Media Files Recovery

To restore media files:

#!/bin/bash
# /scripts/restore_media.sh

MEDIA_DIR="/var/www/syncapp/media"
BACKUP_FILE=$1  # Provide as argument

if [ -z "$BACKUP_FILE" ]; then
    echo "Usage: restore_media.sh <backup_file>"
    exit 1
fi

# Extract backup to media directory
tar -xzf $BACKUP_FILE -C /

# Fix permissions
chown -R www-data:www-data $MEDIA_DIR

echo "Media files restored from $BACKUP_FILE"

Configuration Recovery

To restore configuration files:

#!/bin/bash
# /scripts/restore_config.sh

BACKUP_FILE=$1  # Provide as argument

if [ -z "$BACKUP_FILE" ]; then
    echo "Usage: restore_config.sh <backup_file>"
    exit 1
fi

# Extract backup to root
tar -xzf $BACKUP_FILE -C /

# Restart services to apply configuration
systemctl restart nginx
systemctl restart supervisord
systemctl restart syncapp

echo "Configuration restored from $BACKUP_FILE"

Disaster Recovery Plan

Complete System Failure

In case of complete system failure, follow these steps:

  1. Provision New Server

    # Install required packages
    apt-get update
    apt-get install -y postgresql nginx python3 python3-pip supervisor
    
  2. Restore Configuration

    # Download latest config backup from S3
    aws s3 cp s3://syncapp-backups/latest/syncapp_config_latest.tar.gz /tmp/
    
    # Restore configuration
    /scripts/restore_config.sh /tmp/syncapp_config_latest.tar.gz
    
  3. Restore Database

    # Download latest database backup from S3
    aws s3 cp s3://syncapp-backups/latest/syncapp_db_latest.dump.gz /tmp/
    
    # Restore database
    /scripts/restore_db.sh /tmp/syncapp_db_latest.dump.gz
    
  4. Restore Media Files

    # Download latest media backup from S3
    aws s3 cp s3://syncapp-backups/latest/syncapp_media_latest.tar.gz /tmp/
    
    # Restore media files
    /scripts/restore_media.sh /tmp/syncapp_media_latest.tar.gz
    
  5. Verify System

    # Run application health checks
    curl -I http://localhost/health/
    
    # Check database connectivity
    python3 manage.py dbshell
    
    # Validate application functionality
    python3 manage.py test_recovery
    

Partial System Failure

For component-specific failures:

Database Failure

# Check PostgreSQL status
systemctl status postgresql

# If corrupted, restore database only
/scripts/restore_db.sh /var/backups/syncapp/database/latest.dump.gz

Web Server Failure

# Check Nginx status
systemctl status nginx

# Restore Nginx configuration
tar -xzf /var/backups/syncapp/config/latest.tar.gz --strip-components=3 etc/nginx/sites-available/

# Restart Nginx
systemctl restart nginx

Testing Recovery Procedures

Test recovery procedures quarterly:

#!/bin/bash
# /scripts/test_recovery.sh

# Create test environment
docker-compose -f docker-compose.test.yml up -d

# Test database recovery
docker-compose -f docker-compose.test.yml exec app /scripts/restore_db.sh /var/backups/syncapp/database/latest.dump.gz

# Test media recovery
docker-compose -f docker-compose.test.yml exec app /scripts/restore_media.sh /var/backups/syncapp/media/latest.tar.gz

# Run integration tests
docker-compose -f docker-compose.test.yml exec app python manage.py test recovery

# Report results
echo "Recovery test completed at $(date)"

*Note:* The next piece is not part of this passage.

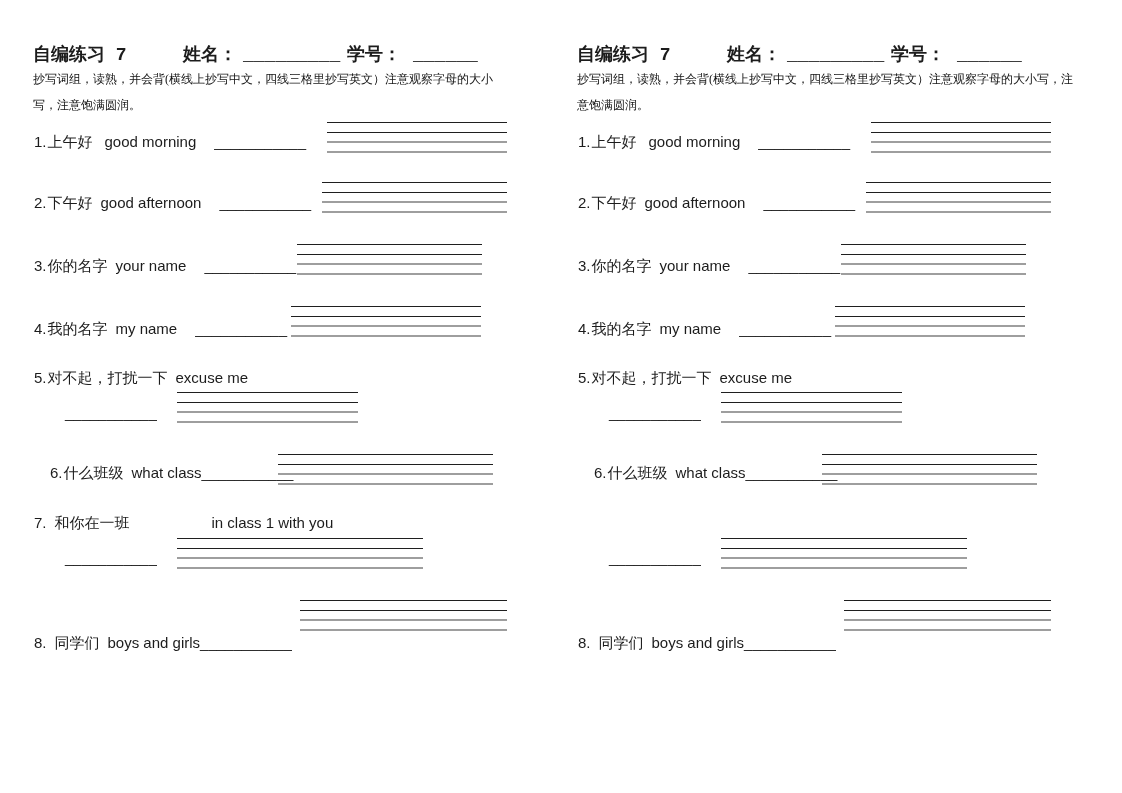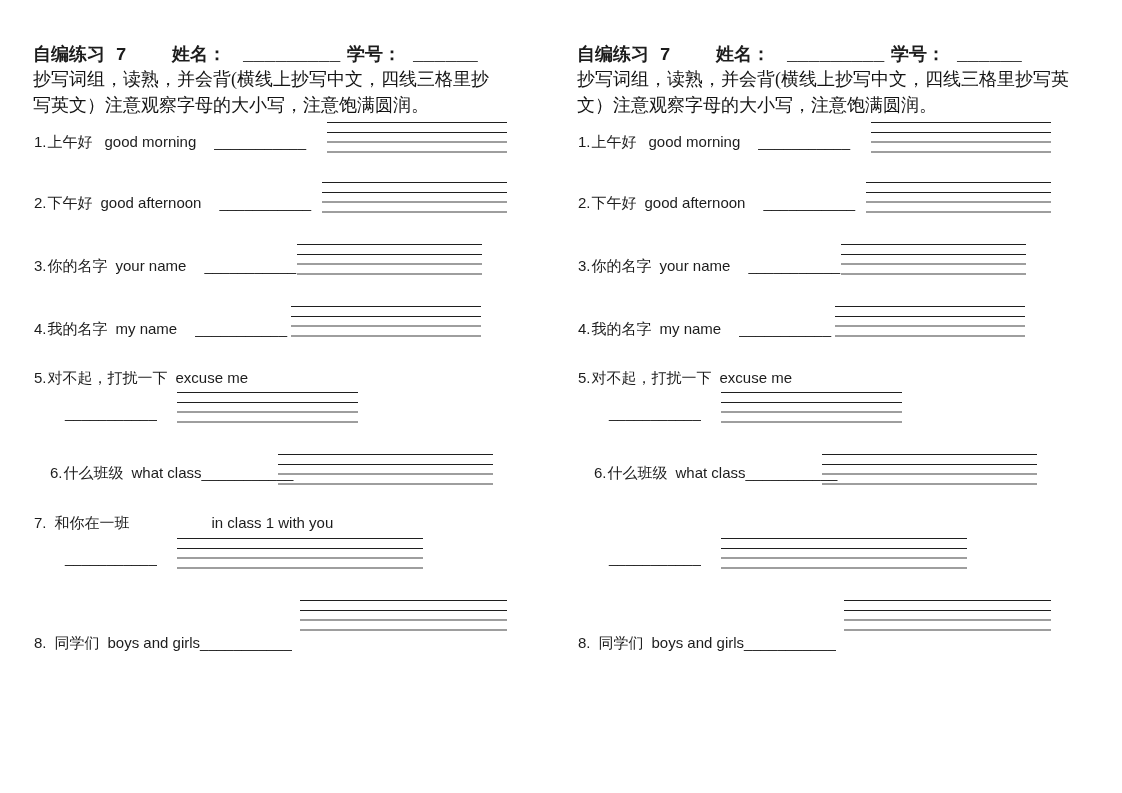"姓名：" .hdr .name-label { left: 144px -> 155px }
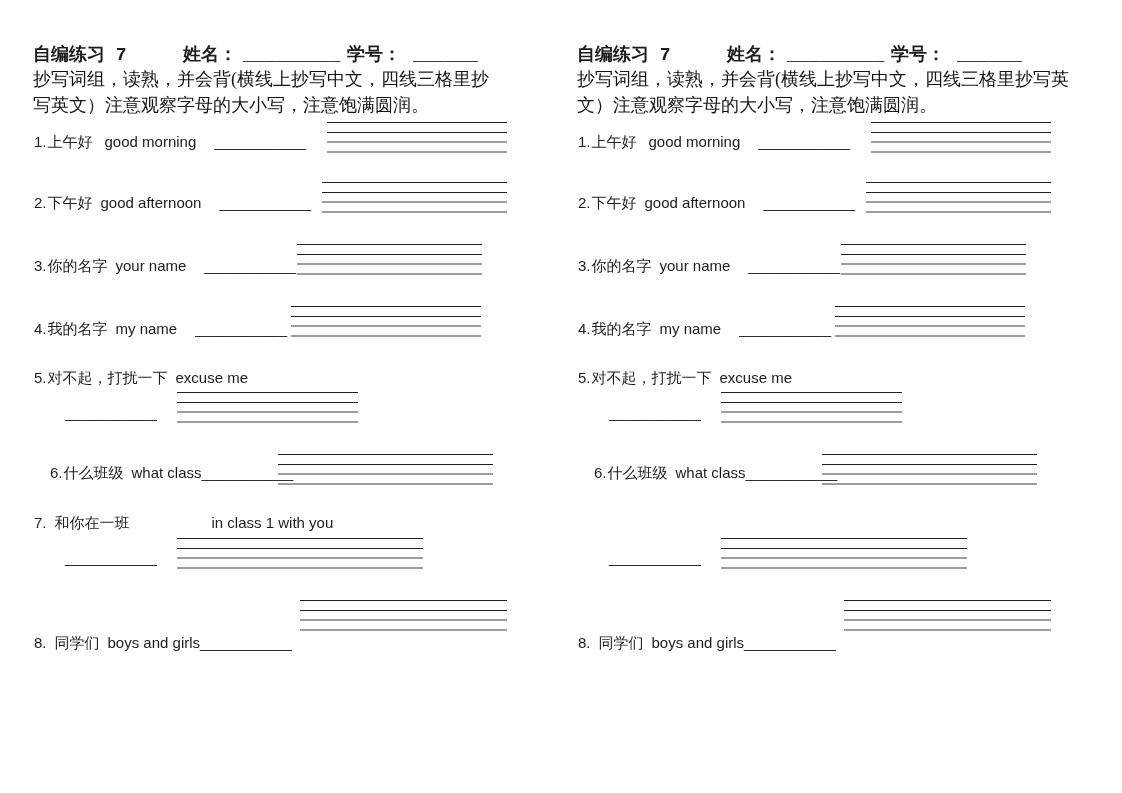"抄写词组，读熟，并会背(横线上抄写中文，四线三格里抄写英文）注意观察字母的大小写" .instr { font-size: 18px -> 12px }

Schedule quarterly testing:

# Add to crontab
0 0 1 */3 * /scripts/test_recovery.sh >> /var/log/syncapp/recovery_test.log 2>&1

Documentation and Training

  1. Recovery Documentation

    Keep this document updated and ensure it's accessible offline:

    # Print physical copy
    lpr -P office_printer /path/to/backup_recovery.md
    
    # Store copy on USB drive
    cp /path/to/backup_recovery.md /mnt/usb_backup/
    
  2. Staff Training

    Conduct recovery drills with staff twice a year:

    # Schedule in company calendar
    echo "Backup recovery drill: $(date -d '6 months')" | mail -s "Schedule Recovery Drill" team@example.com
    
  3. Recovery Runbooks

    Create simplified runbooks for common scenarios:

    # Example: Database Recovery Runbook
    cat > /runbooks/database_recovery.md << EOF
    # Database Recovery Runbook
    
    1. Login to server: ssh admin@syncapp-server
    2. Run restore script: /scripts/restore_db.sh <backup_file>
    3. Verify: curl https://syncapp.example.com/health/
    EOF